Woman's body mirror imaged.Summary:
Snowman used to be Jimmy.  Jimmy was a word person in a science person world.  He couldn’t splice genes to make rakunks or even to make new types of plants.  He could sell them to the public who lived outside of the safe Compounds though.  Jimmy was with Oryx, although he had to share her with Crake.  Now, Snowman must take care of the Crakers with their rainbow of colors, naturally insect-repellant skin, and complex mating rituals.  Snowman is alone except for the Crakers.  Everyone else died in the bloody pandemic. Or did they?

Review:
This is a companion novel to Year of the Flood (review), although Oryx and Crake was published first.  Companion novel means they’re set in the same time-span in the same universe and some characters may briefly cross over, but you don’t necessarily need to read them in a particular order or even read all of them.

Atwood is one of my favorite authors, so I have no idea how to react to the fact that I didn’t like this book.  I didn’t hate it, but I didn’t like it.  It was a bit of a struggle to get through.  As usual, Atwood sets scenes beautifully, but I felt no emotion driving the story.  I believe Oryx and Crake suffers from the fact that love triangle of Oryx, Crake, and Jimmy is only hinted at throughout the book, only to be revealed in such a manner that it rings false.  Jimmy seems to surf through life on a wave of ennui, until Oryx shows up and cheers him up, but how does she do it?  We just don’t ever really find out, because our narrator is Snowman–the version of Jimmy who’s lost his mind.  Perhaps Atwood was trying to show a culture that had reached a point where people just couldn’t be truly happy.  That’s a good thing to show, but it makes for a boring narrator.

What I really wanted to know about was what made Crake do the things he did.  He’s clearly either a mad-man or a genius, but we never get to find out much about him at all.  I wish he had been the narrator.  To see inside his mind would have been amazing.  I could have even overlooked the fact that he’s not a woman.

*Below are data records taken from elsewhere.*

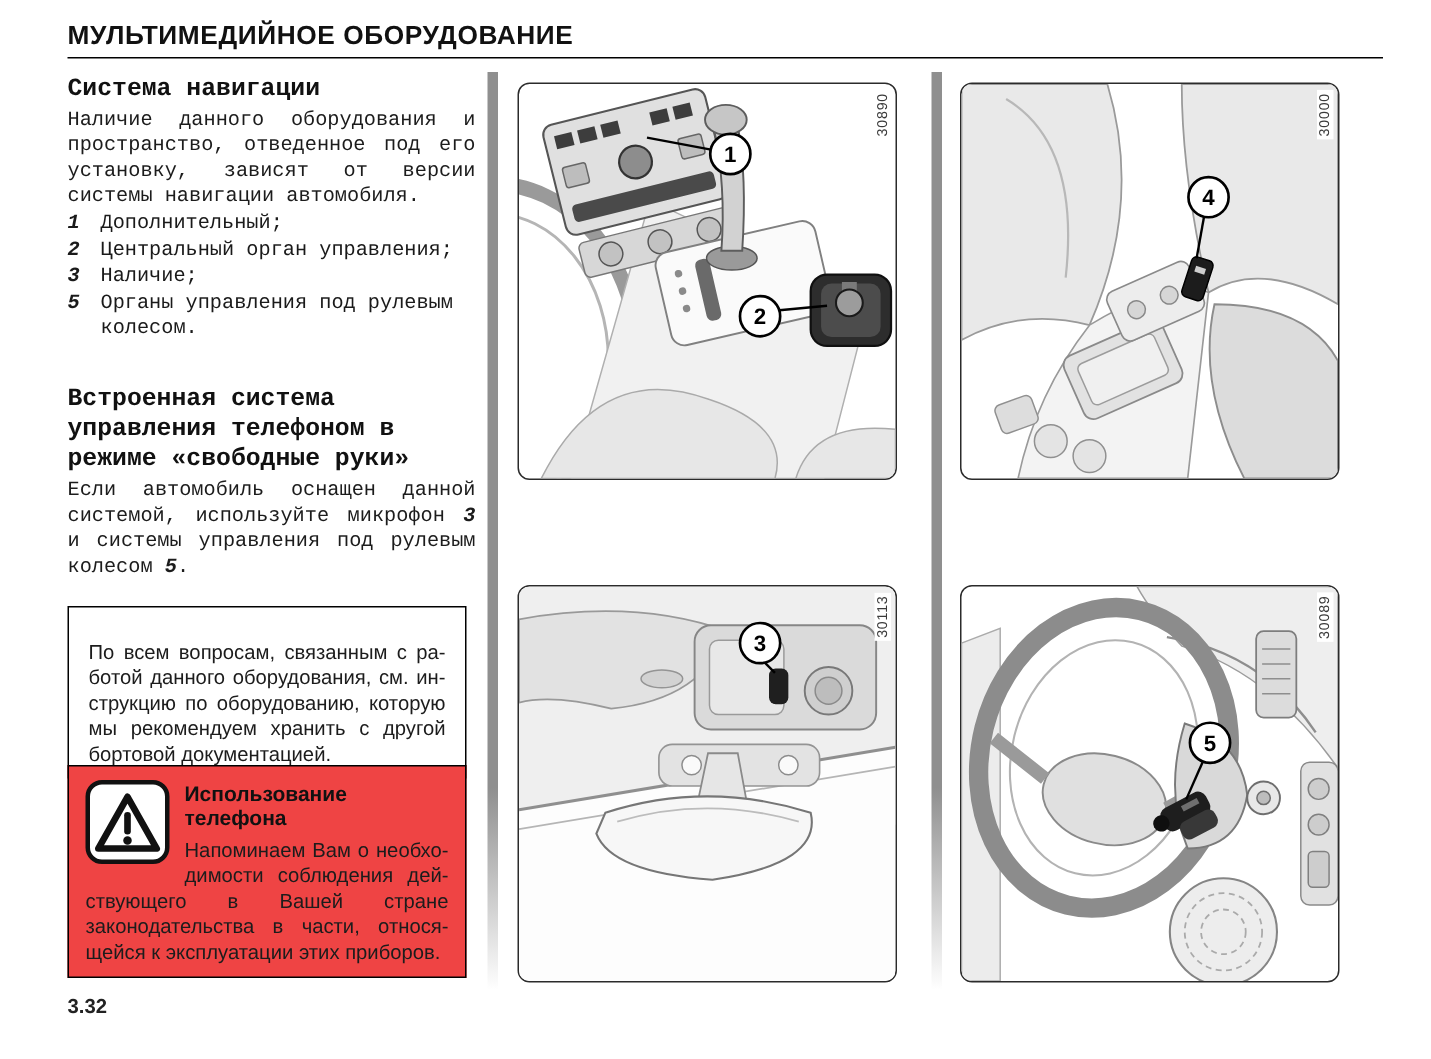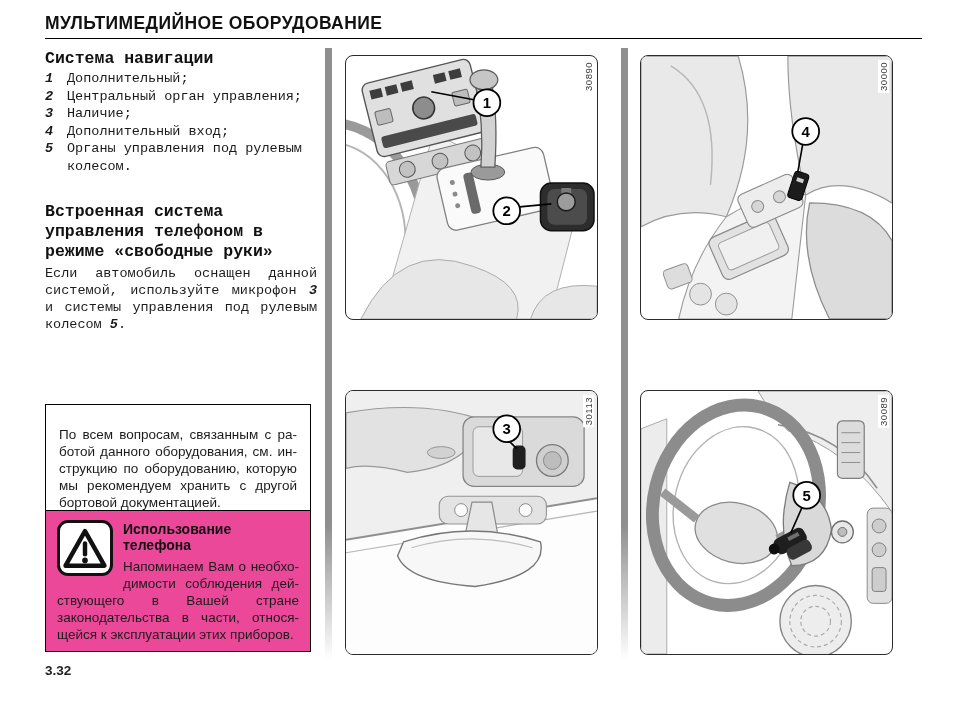"Наличие данного оборудования и" p.body-text { html: none -> <p>Наличие данного оборудования и про­странство, отведенное под его установку, зависят от версии системы навигации ав­томобиля.</p> }
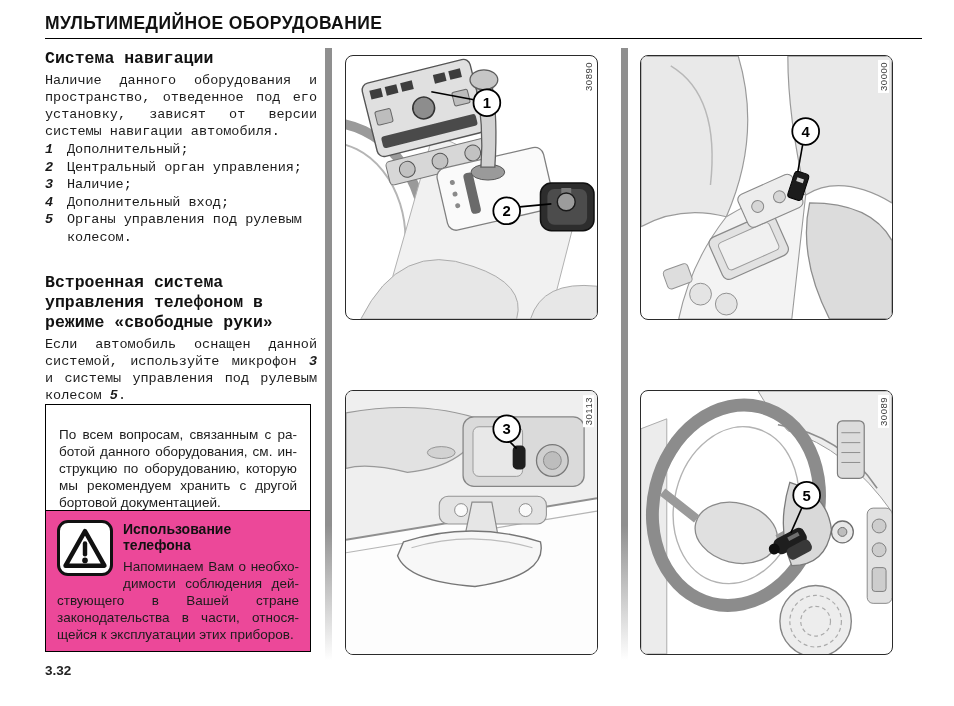"4 Дополнительный вход;" li { html: <li><span>4</span><span>Дополнительный вход;</span></li> -> none }
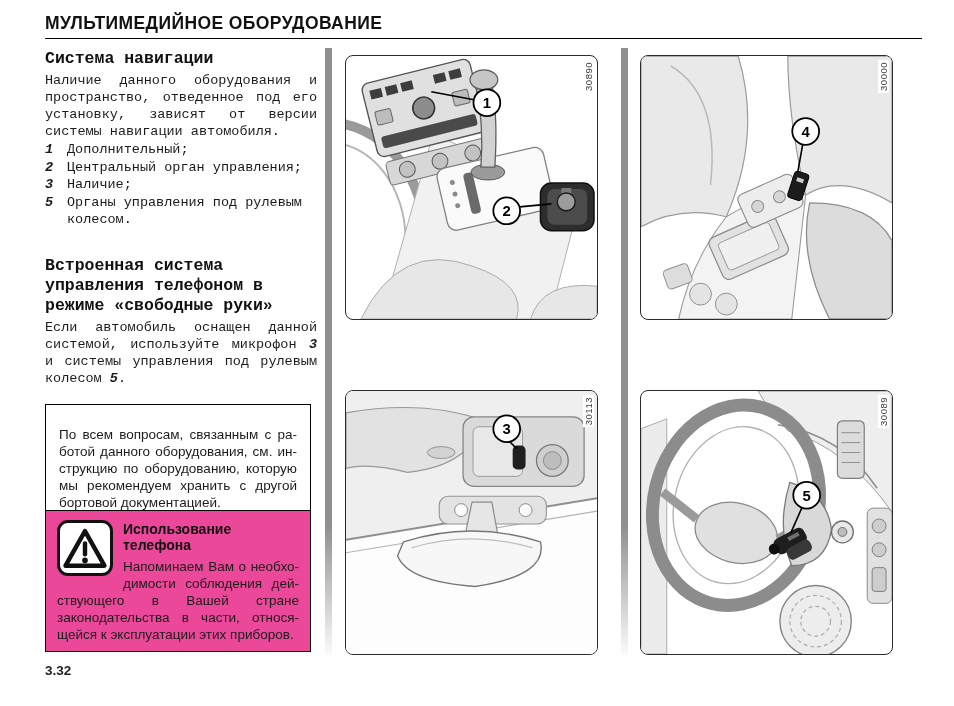"Использование телефона" .warning-box { background: #ec4899 -> #ef4444 }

That’s the other thing that bugged me about this book.  Atwood usually writes with female main characters, but in this instance, men were the main players.  That kind of pisses me off.  Was she unable to imagine a woman doing something so evil?  A woman being so stupid?  That’s just as sexist as women never being the hero.  I would have enjoyed the book so much more if Jimmy and Crake were women (heck, Oryx could have stayed a woman too.  That would have been an interesting change).

When you compare this to Year of the Flood, it’s evident that what Oryx and Crake lacks is the emotions driving the bigger picture.  It’s a well-imagined and creative big picture, which is what makes the book still readable.  I’m sure some people would like it, but don’t come into it expecting Atwood’s more typical emotion-driven story.  You won’t find it.